After serving several deployments in the U.S. Navy during Operation Enduring Freedom and Operation Iraqi Freedom, Roe believed life as a civilian would slow down.

"I did three deployments, two westpacs and one around South America so we were always underway and out to sea a lot so we definitely had a lot of experiences," said Roe.

After serving five years Roe said she was ready for a new adventure as a public affairs professional at the Cleveland VA. She says she did not imagine she would begin cancer treatments at just 28 years old at the time.

"I kind of viewed it as, 'Okay, Heather; this is your fourth deployment, like, let's do this,'" said Roe.

Thursday, she celebrated an end to this unexpected "deployment," her final cancer infusion treatment at the VA.

"I also had HER2 protein in my cancer which made me triple positive breast cancer," said Roe.
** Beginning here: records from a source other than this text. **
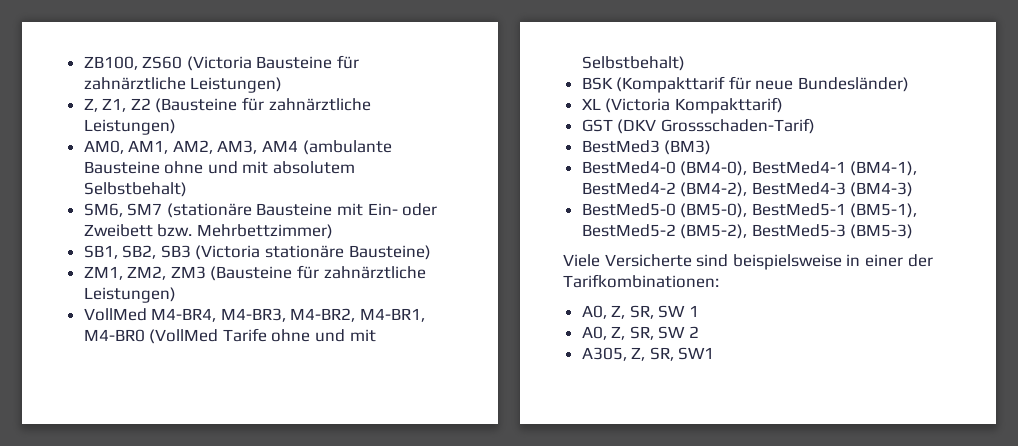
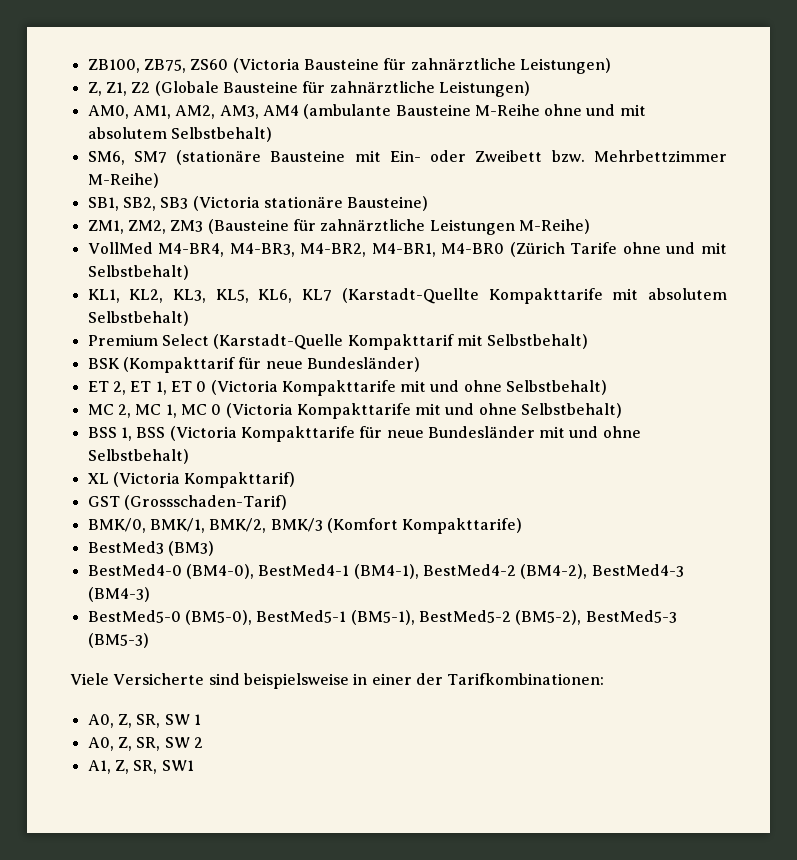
- ZB100, ZS60 (Victoria Bausteine für zahnärztliche Leistungen)
+ ZB100, ZB75, ZS60 (Victoria Bausteine für zahnärztliche Leistungen)
- Z, Z1, Z2 (Bausteine für zahnärztliche Leistungen)
+ Z, Z1, Z2 (Globale Bausteine für zahnärztliche Leistungen)
- AM0, AM1, AM2, AM3, AM4 (ambulante Bausteine ohne und mit absolutem Selbstbehalt)
+ AM0, AM1, AM2, AM3, AM4 (ambulante Bausteine M-Reihe ohne und mit absolutem Selbstbehalt)
- SM6, SM7 (stationäre Bausteine mit Ein- oder Zweibett bzw. Mehrbettzimmer)
+ SM6, SM7 (stationäre Bausteine mit Ein- oder Zweibett bzw. Mehrbettzimmer M-Reihe)
- ZM1, ZM2, ZM3 (Bausteine für zahnärztliche Leistungen)
+ ZM1, ZM2, ZM3 (Bausteine für zahnärztliche Leistungen M-Reihe)
- VollMed M4-BR4, M4-BR3, M4-BR2, M4-BR1, M4-BR0 (VollMed Tarife ohne und mit Selbstbehalt)
+ VollMed M4-BR4, M4-BR3, M4-BR2, M4-BR1, M4-BR0 (Zürich Tarife ohne und mit Selbstbehalt)
+ KL1, KL2, KL3, KL5, KL6, KL7 (Karstadt-Quellte Kompakttarife mit absolutem Selbstbehalt)
+ Premium Select (Karstadt-Quelle Kompakttarif mit Selbstbehalt)
+ ET 2, ET 1, ET 0 (Victoria Kompakttarife mit und ohne Selbstbehalt)
+ MC 2, MC 1, MC 0 (Victoria Kompakttarife mit und ohne Selbstbehalt)
+ BSS 1, BSS (Victoria Kompakttarife für neue Bundesländer mit und ohne Selbstbehalt)
  XL (Victoria Kompakttarif)
- GST (DKV Grossschaden-Tarif)
+ GST (Grossschaden-Tarif)
+ BMK/0, BMK/1, BMK/2, BMK/3 (Komfort Kompakttarife)
- A305, Z, SR, SW1
+ A1, Z, SR, SW1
Roe says she believed people under 40 did not get breast cancer. During a self exam, Roe says she found what would later be confirmed as a pea-sized tumor.
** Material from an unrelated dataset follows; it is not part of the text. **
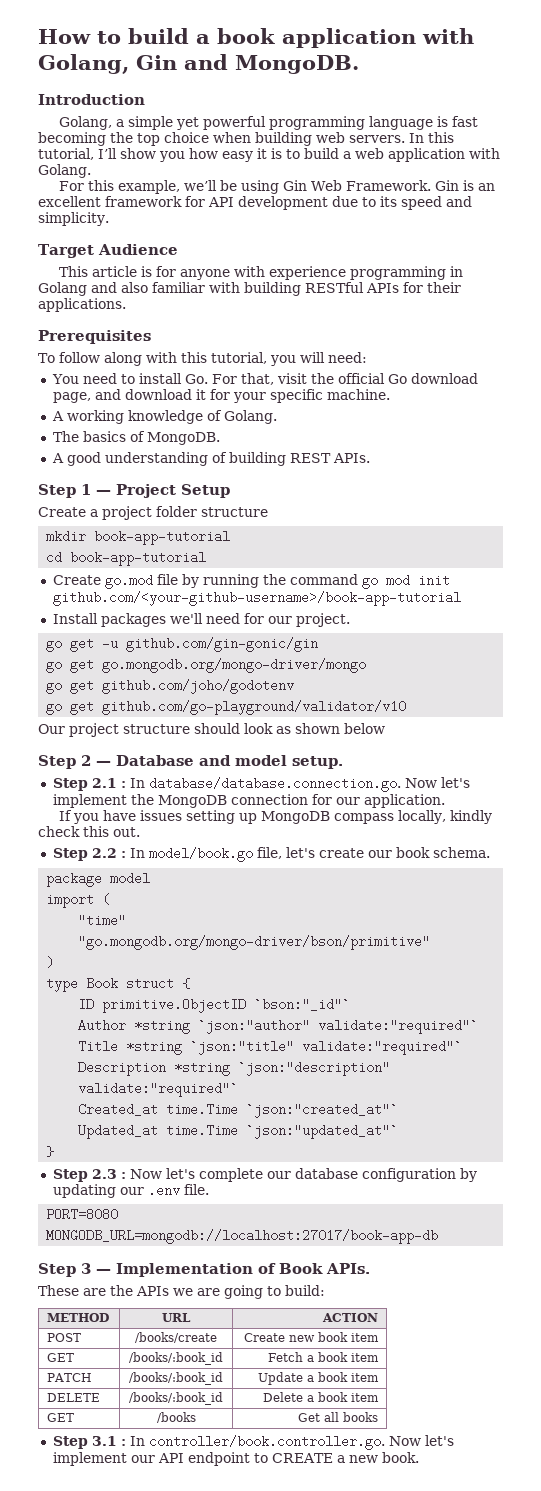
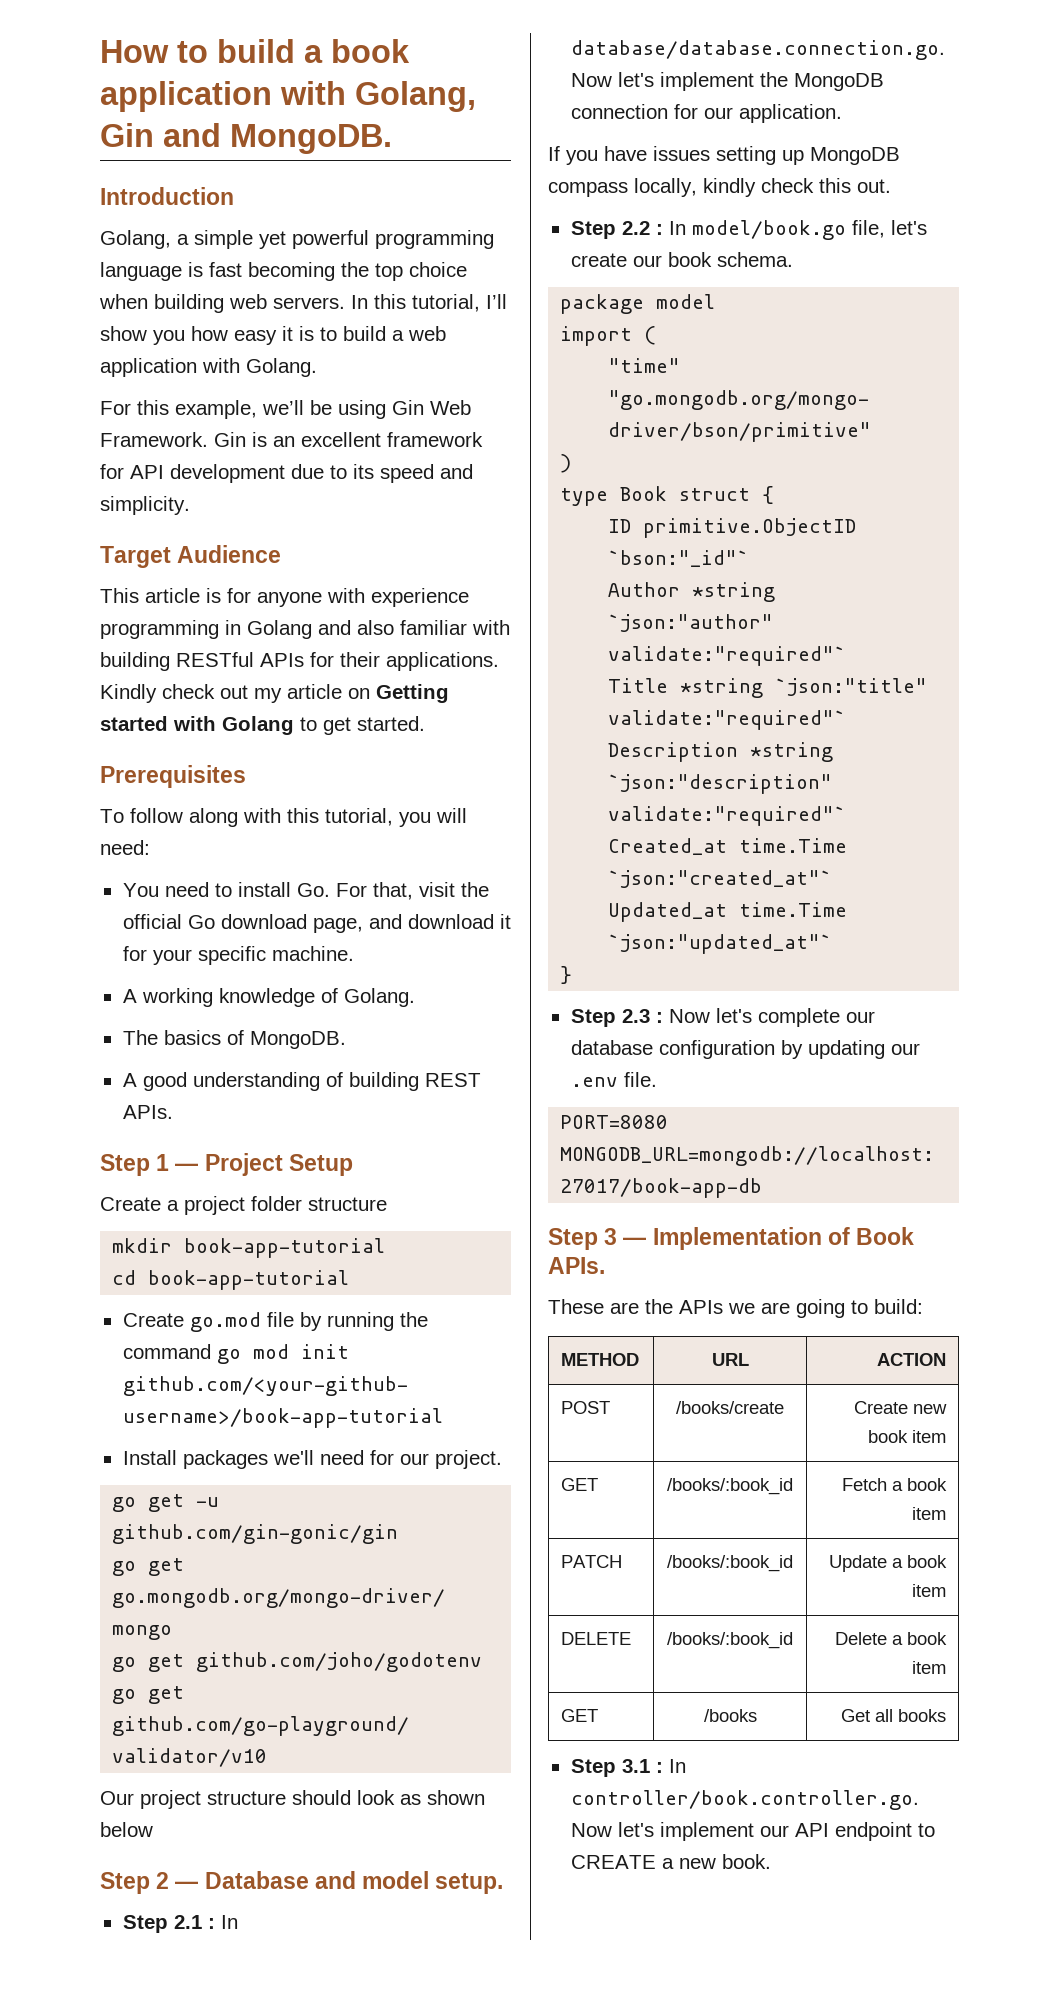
+ Kindly check out my article on Getting started with Golang to get started.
Roe opted for a lumpectomy as part of her treatment and says she is thankful to her doctor who took her concerns seriously.

"It's been two years almost to the day since I found out that I had the tumor," said Roe.

Dr. Lisa Arfons, an oncologist at the Cleveland VA Medical Center, says Roe's cancer was especially alarming because of her age.

"We do know that women who are diagnosed at a younger age have a lower survival and can have a more aggressive disease than those women who are older," said Dr. Arfons.

She encourages patients to be "breast self aware" by performing self exams and alerting a doctor about any concern.

As Roe prepares for a new chapter, she encourages other young people to take their health seriously.

"Early detection saves lives," she said. "It saved my life and better to know early then when it's too late."